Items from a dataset
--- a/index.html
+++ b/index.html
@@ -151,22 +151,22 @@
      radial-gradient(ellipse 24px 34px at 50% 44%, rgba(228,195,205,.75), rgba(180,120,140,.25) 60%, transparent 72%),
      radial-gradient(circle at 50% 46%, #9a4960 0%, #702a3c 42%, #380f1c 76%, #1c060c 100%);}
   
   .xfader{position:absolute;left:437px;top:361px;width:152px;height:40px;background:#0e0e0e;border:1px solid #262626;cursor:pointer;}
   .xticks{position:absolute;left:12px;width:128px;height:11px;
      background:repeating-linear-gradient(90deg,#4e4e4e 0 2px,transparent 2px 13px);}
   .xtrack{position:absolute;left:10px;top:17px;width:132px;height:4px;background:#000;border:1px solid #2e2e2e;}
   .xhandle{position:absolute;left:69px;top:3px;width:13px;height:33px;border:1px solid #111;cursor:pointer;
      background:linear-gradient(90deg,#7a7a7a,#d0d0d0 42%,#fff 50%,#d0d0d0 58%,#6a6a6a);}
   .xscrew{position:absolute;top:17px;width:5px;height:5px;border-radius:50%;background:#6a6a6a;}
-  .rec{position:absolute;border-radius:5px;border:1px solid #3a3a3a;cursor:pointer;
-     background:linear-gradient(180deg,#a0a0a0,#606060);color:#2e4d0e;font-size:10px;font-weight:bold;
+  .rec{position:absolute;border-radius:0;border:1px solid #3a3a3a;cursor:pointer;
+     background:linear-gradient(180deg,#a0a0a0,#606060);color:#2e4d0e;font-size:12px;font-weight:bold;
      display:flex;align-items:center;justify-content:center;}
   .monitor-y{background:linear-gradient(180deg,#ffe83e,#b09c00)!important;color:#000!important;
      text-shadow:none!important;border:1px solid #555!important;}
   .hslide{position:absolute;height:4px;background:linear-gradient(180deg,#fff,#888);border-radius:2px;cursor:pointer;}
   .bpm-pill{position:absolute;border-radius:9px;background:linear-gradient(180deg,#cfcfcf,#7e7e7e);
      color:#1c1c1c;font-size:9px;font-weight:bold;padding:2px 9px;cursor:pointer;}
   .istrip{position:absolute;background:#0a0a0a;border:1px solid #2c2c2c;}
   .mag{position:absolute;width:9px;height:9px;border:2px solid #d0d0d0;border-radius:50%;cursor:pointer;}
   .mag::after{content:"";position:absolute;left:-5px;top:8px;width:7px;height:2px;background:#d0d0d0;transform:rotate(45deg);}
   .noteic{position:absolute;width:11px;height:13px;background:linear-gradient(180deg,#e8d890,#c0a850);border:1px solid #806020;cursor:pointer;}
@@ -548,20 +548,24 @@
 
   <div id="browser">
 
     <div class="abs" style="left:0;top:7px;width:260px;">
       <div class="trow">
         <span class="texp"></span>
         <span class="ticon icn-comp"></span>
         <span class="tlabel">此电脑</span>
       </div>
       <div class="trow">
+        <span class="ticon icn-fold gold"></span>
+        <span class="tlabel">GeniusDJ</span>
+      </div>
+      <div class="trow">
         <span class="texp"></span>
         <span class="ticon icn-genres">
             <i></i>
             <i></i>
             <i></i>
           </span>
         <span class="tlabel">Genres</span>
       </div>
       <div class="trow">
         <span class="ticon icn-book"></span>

_What is expected_
Your task is to retype all the records above with nothing left out.

_Task output_
--- a/index.html
+++ b/index.html
@@ -151,22 +151,22 @@
      radial-gradient(ellipse 24px 34px at 50% 44%, rgba(228,195,205,.75), rgba(180,120,140,.25) 60%, transparent 72%),
      radial-gradient(circle at 50% 46%, #9a4960 0%, #702a3c 42%, #380f1c 76%, #1c060c 100%);}
   
   .xfader{position:absolute;left:437px;top:361px;width:152px;height:40px;background:#0e0e0e;border:1px solid #262626;cursor:pointer;}
   .xticks{position:absolute;left:12px;width:128px;height:11px;
      background:repeating-linear-gradient(90deg,#4e4e4e 0 2px,transparent 2px 13px);}
   .xtrack{position:absolute;left:10px;top:17px;width:132px;height:4px;background:#000;border:1px solid #2e2e2e;}
   .xhandle{position:absolute;left:69px;top:3px;width:13px;height:33px;border:1px solid #111;cursor:pointer;
      background:linear-gradient(90deg,#7a7a7a,#d0d0d0 42%,#fff 50%,#d0d0d0 58%,#6a6a6a);}
   .xscrew{position:absolute;top:17px;width:5px;height:5px;border-radius:50%;background:#6a6a6a;}
-  .rec{position:absolute;border-radius:5px;border:1px solid #3a3a3a;cursor:pointer;
-     background:linear-gradient(180deg,#a0a0a0,#606060);color:#2e4d0e;font-size:10px;font-weight:bold;
+  .rec{position:absolute;border-radius:0;border:1px solid #3a3a3a;cursor:pointer;
+     background:linear-gradient(180deg,#a0a0a0,#606060);color:#2e4d0e;font-size:12px;font-weight:bold;
      display:flex;align-items:center;justify-content:center;}
   .monitor-y{background:linear-gradient(180deg,#ffe83e,#b09c00)!important;color:#000!important;
      text-shadow:none!important;border:1px solid #555!important;}
   .hslide{position:absolute;height:4px;background:linear-gradient(180deg,#fff,#888);border-radius:2px;cursor:pointer;}
   .bpm-pill{position:absolute;border-radius:9px;background:linear-gradient(180deg,#cfcfcf,#7e7e7e);
      color:#1c1c1c;font-size:9px;font-weight:bold;padding:2px 9px;cursor:pointer;}
   .istrip{position:absolute;background:#0a0a0a;border:1px solid #2c2c2c;}
   .mag{position:absolute;width:9px;height:9px;border:2px solid #d0d0d0;border-radius:50%;cursor:pointer;}
   .mag::after{content:"";position:absolute;left:-5px;top:8px;width:7px;height:2px;background:#d0d0d0;transform:rotate(45deg);}
   .noteic{position:absolute;width:11px;height:13px;background:linear-gradient(180deg,#e8d890,#c0a850);border:1px solid #806020;cursor:pointer;}
@@ -548,20 +548,24 @@
 
   <div id="browser">
 
     <div class="abs" style="left:0;top:7px;width:260px;">
       <div class="trow">
         <span class="texp"></span>
         <span class="ticon icn-comp"></span>
         <span class="tlabel">此电脑</span>
       </div>
       <div class="trow">
+        <span class="ticon icn-fold gold"></span>
+        <span class="tlabel">GeniusDJ</span>
+      </div>
+      <div class="trow">
         <span class="texp"></span>
         <span class="ticon icn-genres">
             <i></i>
             <i></i>
             <i></i>
           </span>
         <span class="tlabel">Genres</span>
       </div>
       <div class="trow">
         <span class="ticon icn-book"></span>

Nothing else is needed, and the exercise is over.